作者
Diego Chowell,Seong‐Keun Yoo,Cristina Valero,Alessandro Pastore,Chirag Krishna,Mark Lee,Douglas Hoen,Hongyu Shi,Daniel W. Kelly,Neal Patel,Vladimir Makarov,Xiaoxiao Ma,Lynda Vuong,Erich Sabio,Kate Weiss,Fengshen Kuo,Tobias L. Lenz,Robert M. Samstein,Nadeem Riaz,Prasad S. Adusumilli,Vinod P. Balachandran,George Plitas,A. Ari Hakimi,Omar Abdel‐Wahab,Alexander N. Shoushtari,Michael A. Postow,Robert J. Motzer,Marc Ladanyi,Ahmet Zehir,Michael F. Berger,Mithat Gönen,Luc G.T. Morris,Nils Weinhold,Timothy A. Chan
摘要
Only a fraction of patients with cancer respond to immune checkpoint blockade (ICB) treatment, but current decision-making procedures have limited accuracy.

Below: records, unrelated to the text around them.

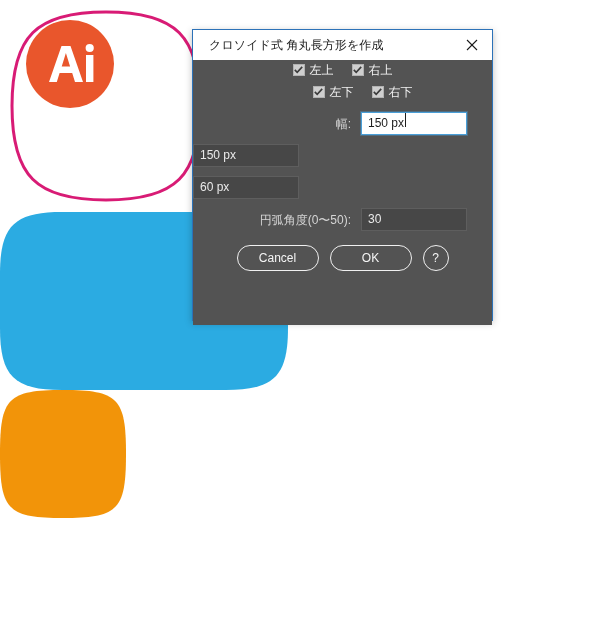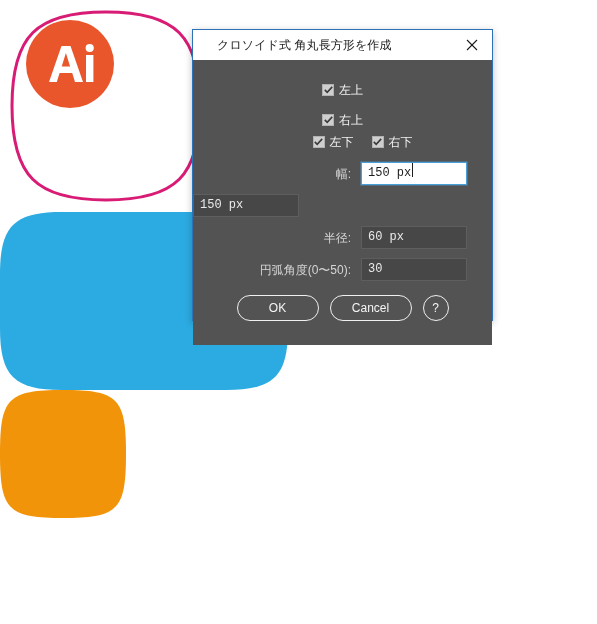--- a/index.html
+++ b/index.html
@@ -63,7 +63,7 @@
     align-items: center;
     justify-content: space-between;
     box-sizing: border-box;
-    padding-left: 24px;
+    padding-left: 16px;
   }
   #title-text {
     font-size: 12px;

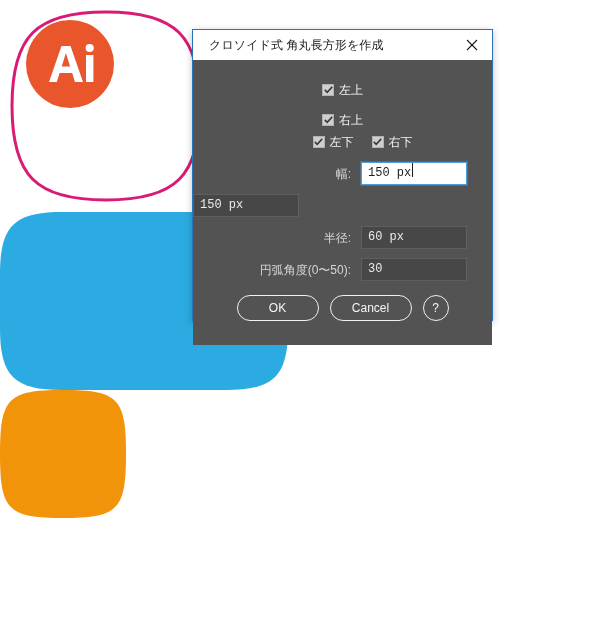--- a/index.html
+++ b/index.html
@@ -95,7 +95,7 @@
     align-items: center;
     gap: 18px;
   }
-  #cb-row-top    { margin-top: 24px; flex-direction: column; }
+  #cb-row-top    { margin-top: 4px; }
   #cb-row-bottom { margin-top: 10px; padding-left: 40px; }
 
   .cb-item {

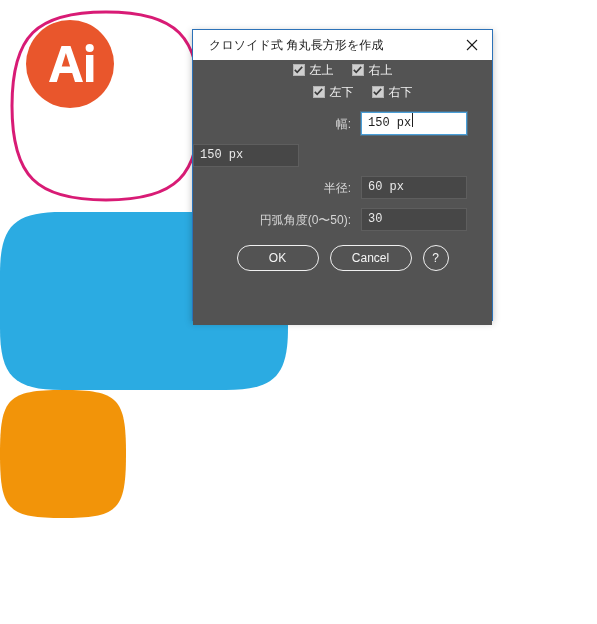--- a/index.html
+++ b/index.html
@@ -149,7 +149,7 @@
     border: 1px solid #5e5e5e;
     color: #eaeaea;
     font-size: 12px;
-    font-family: Liberation Mono, monospace;
+    font-family: Liberation Sans, sans-serif;
     padding: 0 0 0 6px;
     line-height: 21px;
     outline: none;

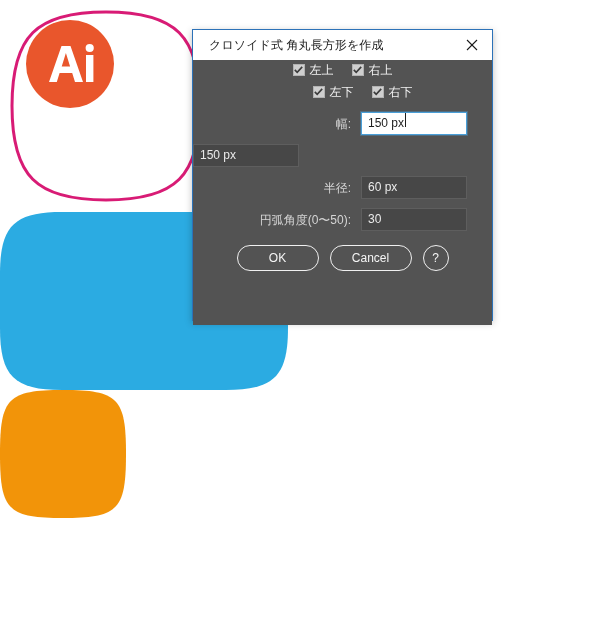--- a/index.html
+++ b/index.html
@@ -315,7 +315,6 @@
       </div>
 
       <div class="field-row">
-        <div class="field-label">半径:</div>
         <div class="field-input">
           <span>60 px</span>
         </div>

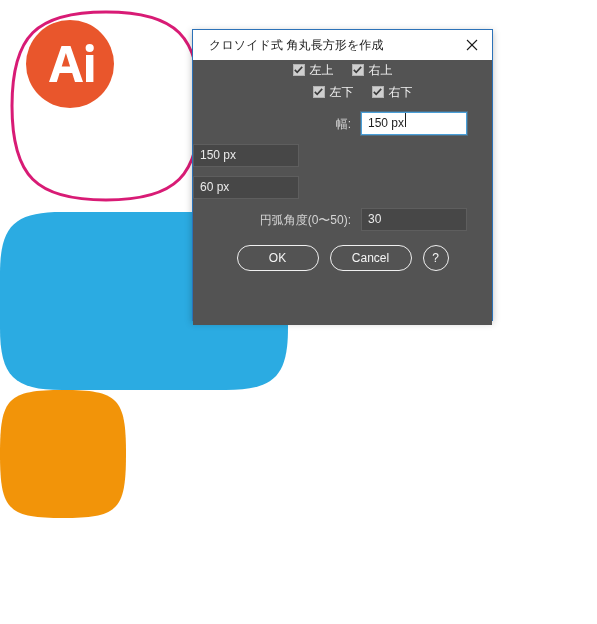--- a/index.html
+++ b/index.html
@@ -330,8 +330,8 @@
     </div>
 
     <div id="button-row">
+      <div class="pill-btn" id="cancel-button">Cancel</div>
       <div class="pill-btn" id="ok-button">OK</div>
-      <div class="pill-btn" id="cancel-button">Cancel</div>
       <div class="pill-btn" id="help-button">?</div>
     </div>
 

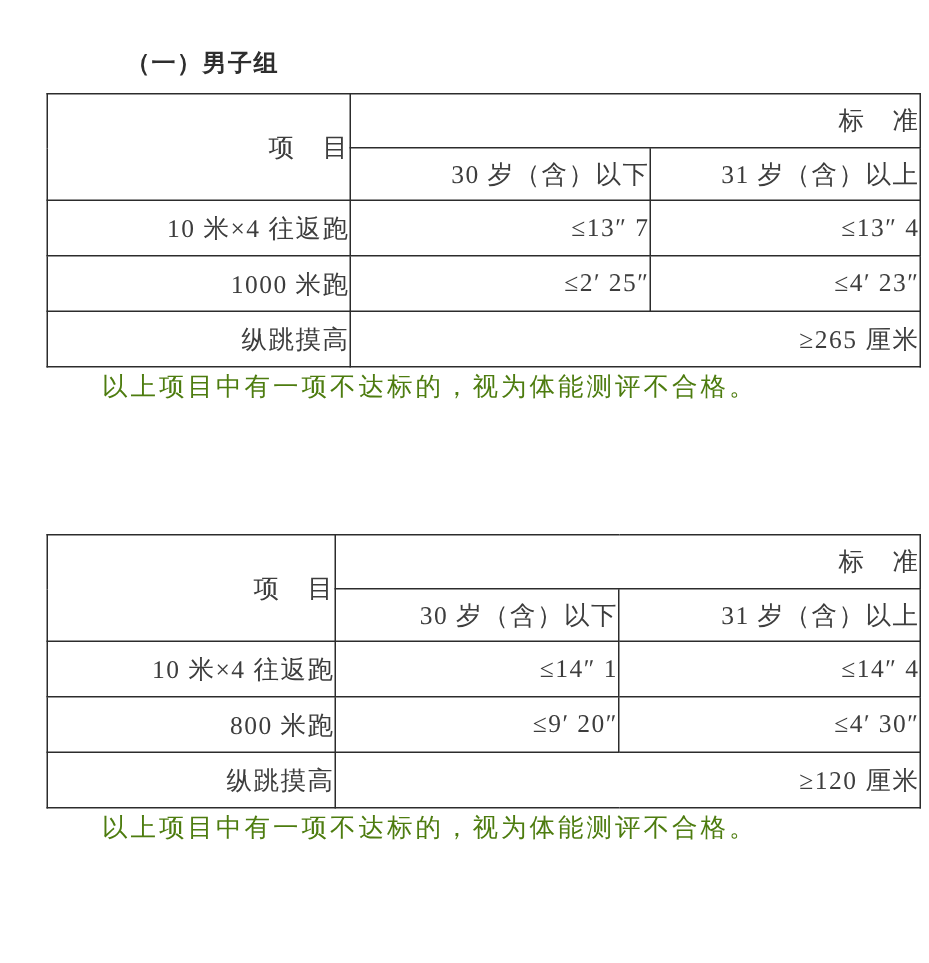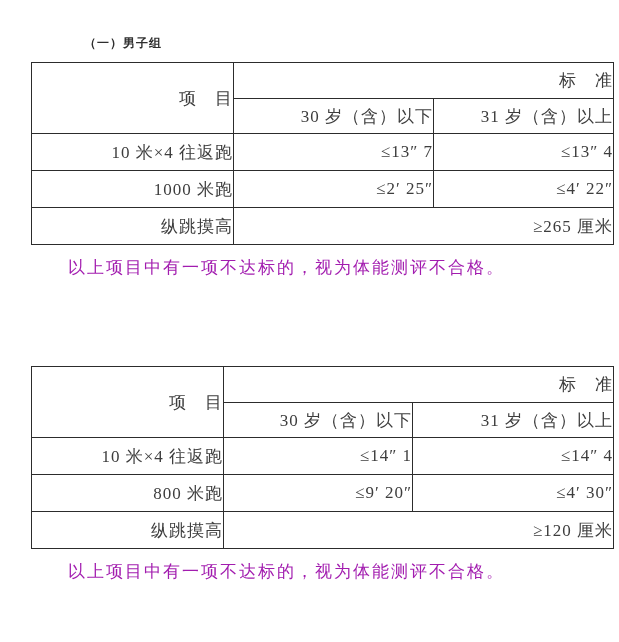--- a/index.html
+++ b/index.html
@@ -21,7 +21,7 @@
     margin: 0 0 0 84px;
     font-family: "Liberation Sans", "DejaVu Sans", sans-serif;
     font-weight: bold;
-    font-size: 12px;
+    font-size: 16px;
     line-height: 24px;
     color: #2e2e2e;
     letter-spacing: 1px;

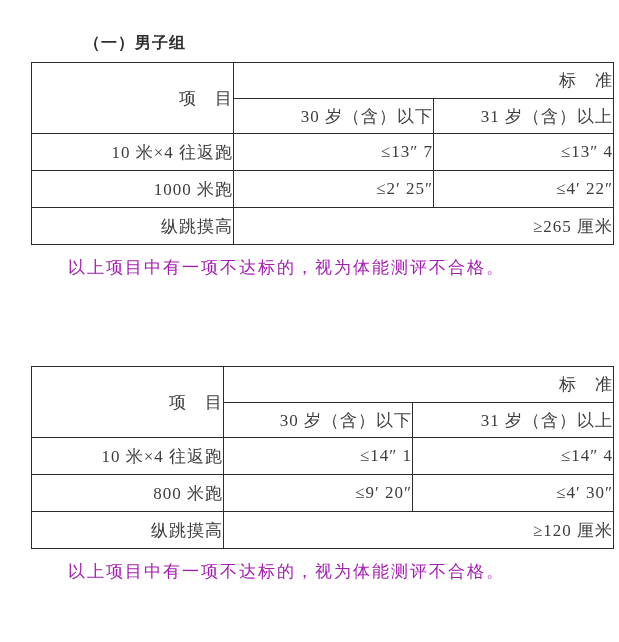--- a/index.html
+++ b/index.html
@@ -97,7 +97,7 @@
       <tr class="d-row">
         <td>1000 米跑</td>
         <td>≤2′ 25″</td>
-        <td>≤4′ 22″</td>
+        <td>≤4′ 23″</td>
       </tr>
       <tr class="d-row">
         <td>纵跳摸高</td>

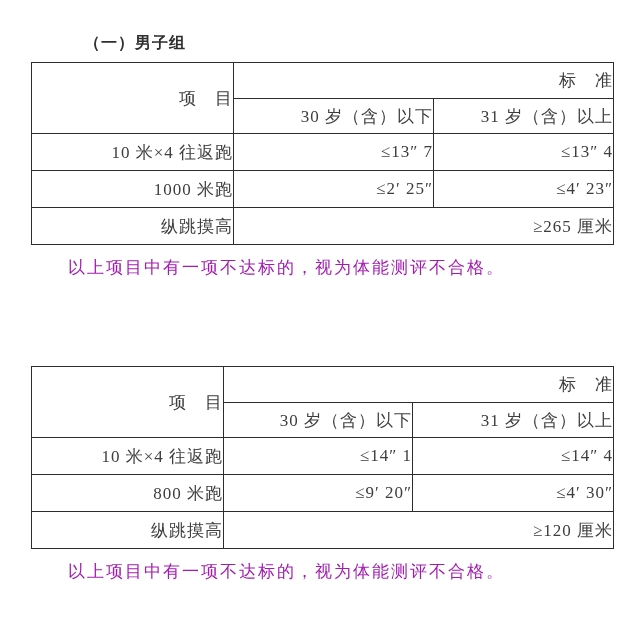--- a/index.html
+++ b/index.html
@@ -54,10 +54,10 @@
   table.t-women col.c3 { width: 201px; }
 
   .note {
-    margin: 11px 0 0 68px;
+    margin: 1px 0 0 68px;
     font-size: 17px;
     letter-spacing: 2px;
-    color: #a21caf;
+    color: #4d7c0f;
   }
   .section-women {
     margin-top: 87px;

In this study, we developed a machine learning model to predict ICB response by integrating genomic, molecular, demographic and clinical data from a comprehensively curated cohort (MSK-IMPACT) with 1,479 patients treated with ICB across 16 different cancer types. In a retrospective analysis, the model achieved high sensitivity and specificity in predicting clinical response to immunotherapy and predicted both overall survival and progression-free survival in the test data across different cancer types. Our model significantly outperformed predictions based on tumor mutational burden, which was recently approved by the U.S. Food and Drug Administration for this purpose1. Additionally, the model provides quantitative assessments of the model features that are most salient for the predictions. We anticipate that this approach will substantially improve clinical decision-making in immunotherapy and inform future interventions.